As many as 250,000 Syrian refugees could return to their homeland in 2019 despite massive hurdles facing them, the United Nations refugee agency said.
Some 5.6 million Syrian refugees remain in neighbouring countries, namely Turkey, Lebanon, Jordan, Egypt and Iraq, Amin Awad, UNHCR director for the Middle East and North Africa, told reporters in Geneva on Tuesday.
They include one million Syrian children born abroad whose foreign birth certificates the Syrian government has agreed to recognise, he said.
“We are forecasting … up to 250,000 Syrians go back in 2019. That figure can go up and down according to the pace with which we are working and removing these obstacles to return,” Awad stressed.
“Now, by and large, the war has ended. We have a few pockets [of hostilities], including Idlib, and there is a negotiated ceasefire and a de-escalation zone.”
About 37,000 refugees returned to Syria this year, according to UNHCR figures. Awad said they went mainly to the governorates of Deraa, Damascus and Homs.
However, the most important obstacles to return remain documentation for the refugees and their property and homes, Awad said.
“Then there are issues related to conscription, there are issues related to amnesty for those who deserted the army. These are drivers that would basically keep people away, they are obstacles.”
Other hindrances include mines and unexploded ordnance, and it will require a huge demining operation to clear agricultural and civilian areas, Awad said.
The UNHCR appealed to donors for $5.5bn on Tuesday to support neighbouring countries in providing health, water, sanitation, food, education, and psycho-social support to Syrian refugees.
“Their living conditions have deteriorated as their existence in exile prolongs. They have been borrowing money, they are indebted and a lot of them are living below the poverty line – 70 to 80 percent of them are living below the poverty line in their host communities or countries,” Awad said.
“We are asking donors to stay the course.”
The refugees’ fate is important to Lebanon, Turkey and Jordan, which have each buckled under the strain of hosting so many, but also to Europe, where the refugee crisis has caused political ructions. It will play a critical role in shaping Syria’s own gradual economic recovery too.

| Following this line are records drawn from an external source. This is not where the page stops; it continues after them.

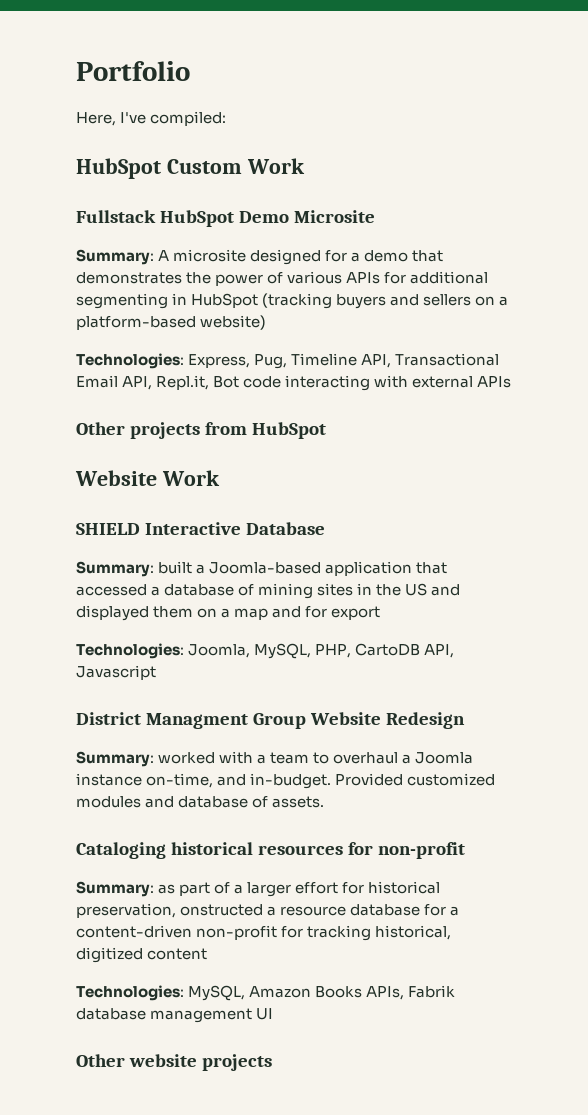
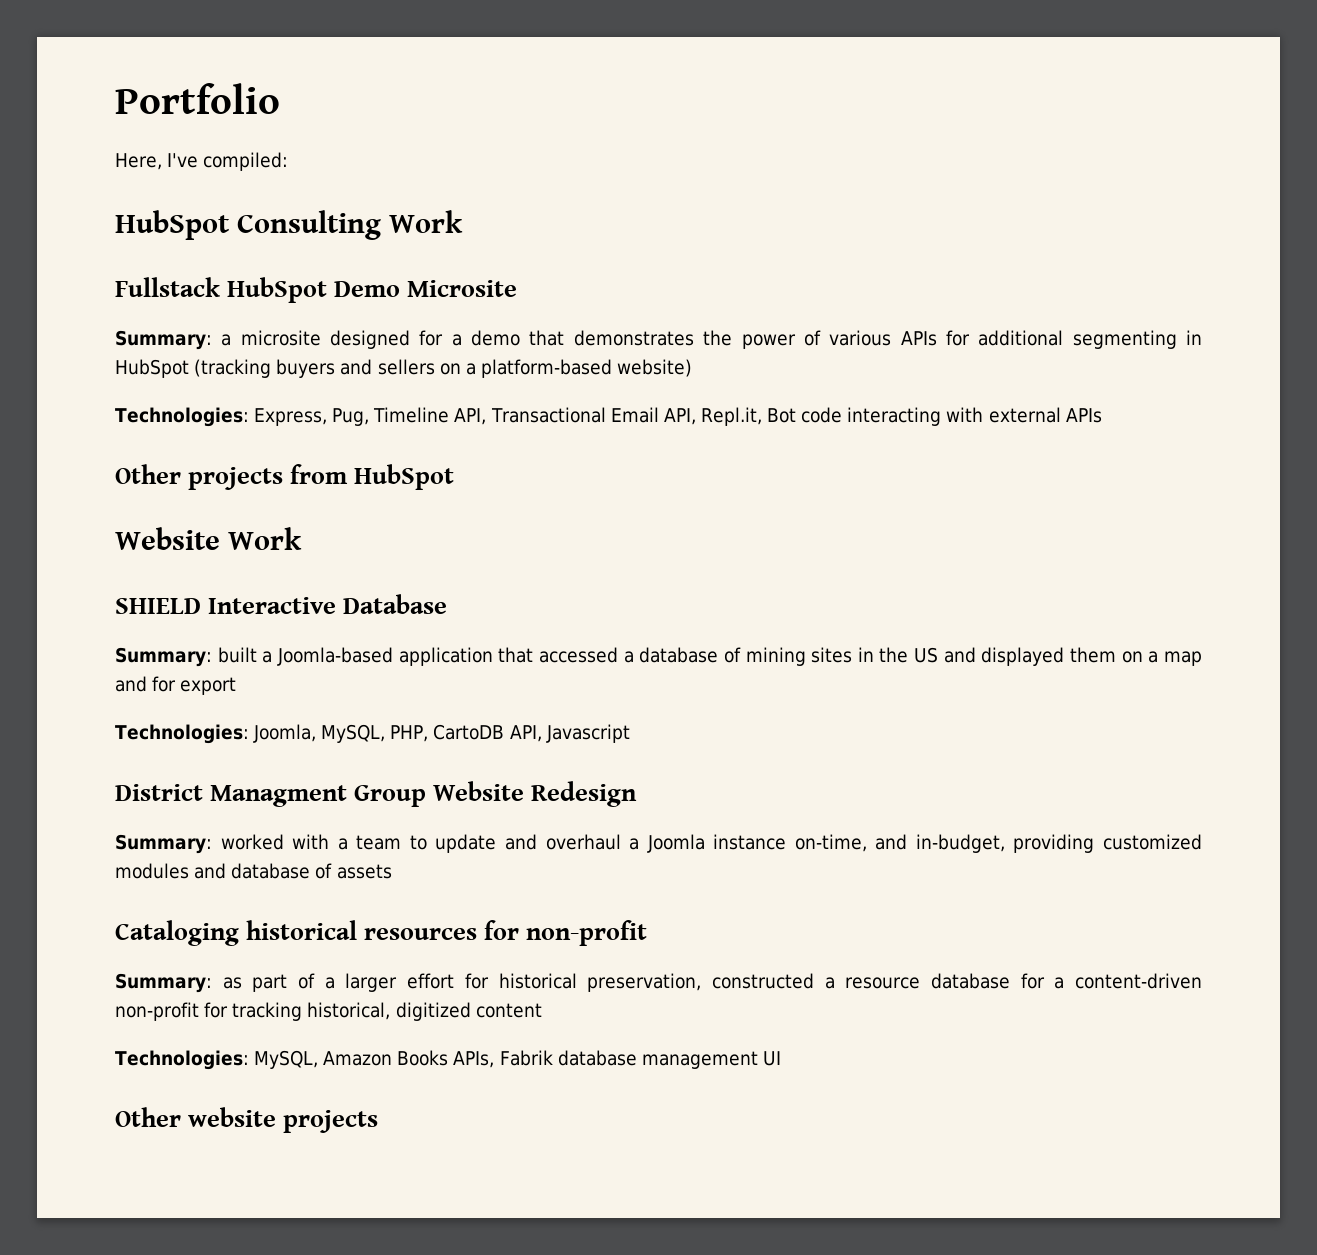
[166,159,242,174] Custom -> [237,210,382,240] Consulting
[158,250,170,261] A -> [221,334,232,346] a
(330, 758) none -> [435,834,537,853] update and
[250,773,404,789] in-budget. Provided -> [915,834,1095,853] in-budget, providing
[272,796,325,808] assets. -> [336,864,392,879] assets
[180,904,264,916] onstructed -> [711,973,814,989] constructed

About half Syria’s prewar population fled after war broke out in 2011, 6.3 million of them as refugees abroad, and 6 million displaced in their own country. Many were forced to flee numerous times.
About a million remain in Lebanon, 3.6 million in Turkey and nearly 700,000 in Jordan, the UNHCR said.
One million Syrian children have been born in exile as refugees since the crisis began.